- SOURCE DATA:
┄┄┄┄┄┄┄┄┄┄┄┄┄┄┄┄┄┄┄┄
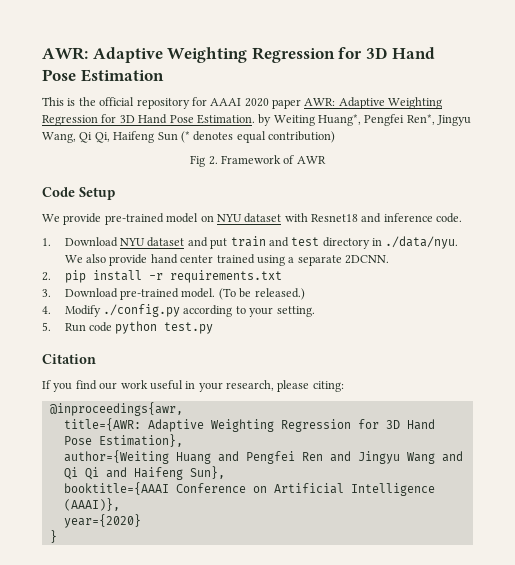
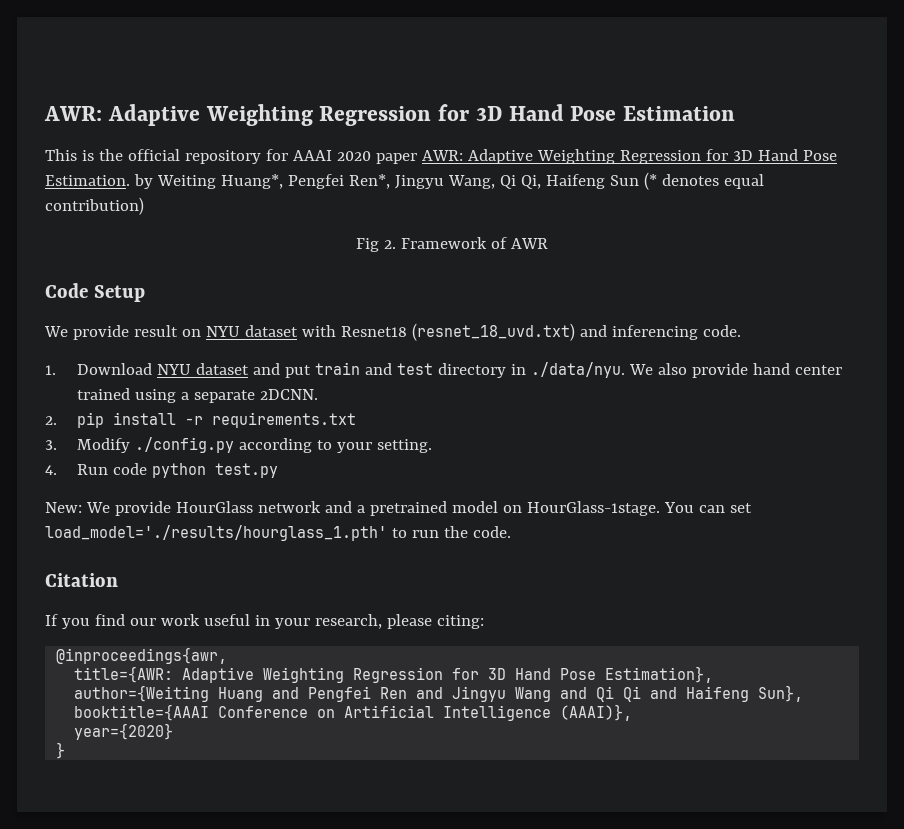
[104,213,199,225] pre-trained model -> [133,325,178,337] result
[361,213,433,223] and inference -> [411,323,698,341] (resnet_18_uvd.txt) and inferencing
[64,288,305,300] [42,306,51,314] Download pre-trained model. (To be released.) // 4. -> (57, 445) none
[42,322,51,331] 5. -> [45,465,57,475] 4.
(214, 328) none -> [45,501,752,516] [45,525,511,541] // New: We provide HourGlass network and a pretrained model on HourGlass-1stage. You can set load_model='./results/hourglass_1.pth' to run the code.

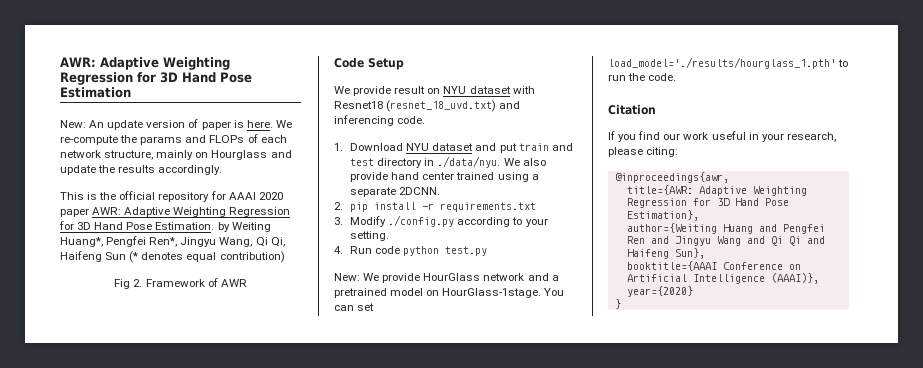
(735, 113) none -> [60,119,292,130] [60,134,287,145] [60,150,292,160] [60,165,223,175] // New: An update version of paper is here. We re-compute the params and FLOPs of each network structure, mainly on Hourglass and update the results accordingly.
┄┄┄┄┄┄┄┄┄┄┄┄┄┄┄┄┄┄┄┄
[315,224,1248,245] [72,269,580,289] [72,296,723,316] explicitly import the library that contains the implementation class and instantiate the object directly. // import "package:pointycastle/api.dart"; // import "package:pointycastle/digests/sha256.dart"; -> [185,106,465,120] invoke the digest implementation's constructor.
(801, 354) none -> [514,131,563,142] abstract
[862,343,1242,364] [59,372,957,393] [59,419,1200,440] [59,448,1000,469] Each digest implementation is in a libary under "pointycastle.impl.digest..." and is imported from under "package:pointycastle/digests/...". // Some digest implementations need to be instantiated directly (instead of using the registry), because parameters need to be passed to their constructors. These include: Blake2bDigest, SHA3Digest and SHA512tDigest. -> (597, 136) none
┄┄┄┄┄┄┄┄┄┄┄┄┄┄┄┄┄┄┄┄
- WORK REQUIRED: The range runs from the line above containing "[315,224,1248,245] [72,269,580,289] [72,296,723,316]" to the line containing "[862,343,1242,364] [59,372,957,393] [59,419,1200,440]", inclusive. Restate those lines word for word and no others.

- SOLUTION TO THIS EXERCISE:
[315,224,1248,245] [72,269,580,289] [72,296,723,316] explicitly import the library that contains the implementation class and instantiate the object directly. // import "package:pointycastle/api.dart"; // import "package:pointycastle/digests/sha256.dart"; -> [185,106,465,120] invoke the digest implementation's constructor.
(801, 354) none -> [514,131,563,142] abstract
[862,343,1242,364] [59,372,957,393] [59,419,1200,440] [59,448,1000,469] Each digest implementation is in a libary under "pointycastle.impl.digest..." and is imported from under "package:pointycastle/digests/...". // Some digest implementations need to be instantiated directly (instead of using the registry), because parameters need to be passed to their constructors. These include: Blake2bDigest, SHA3Digest and SHA512tDigest. -> (597, 136) none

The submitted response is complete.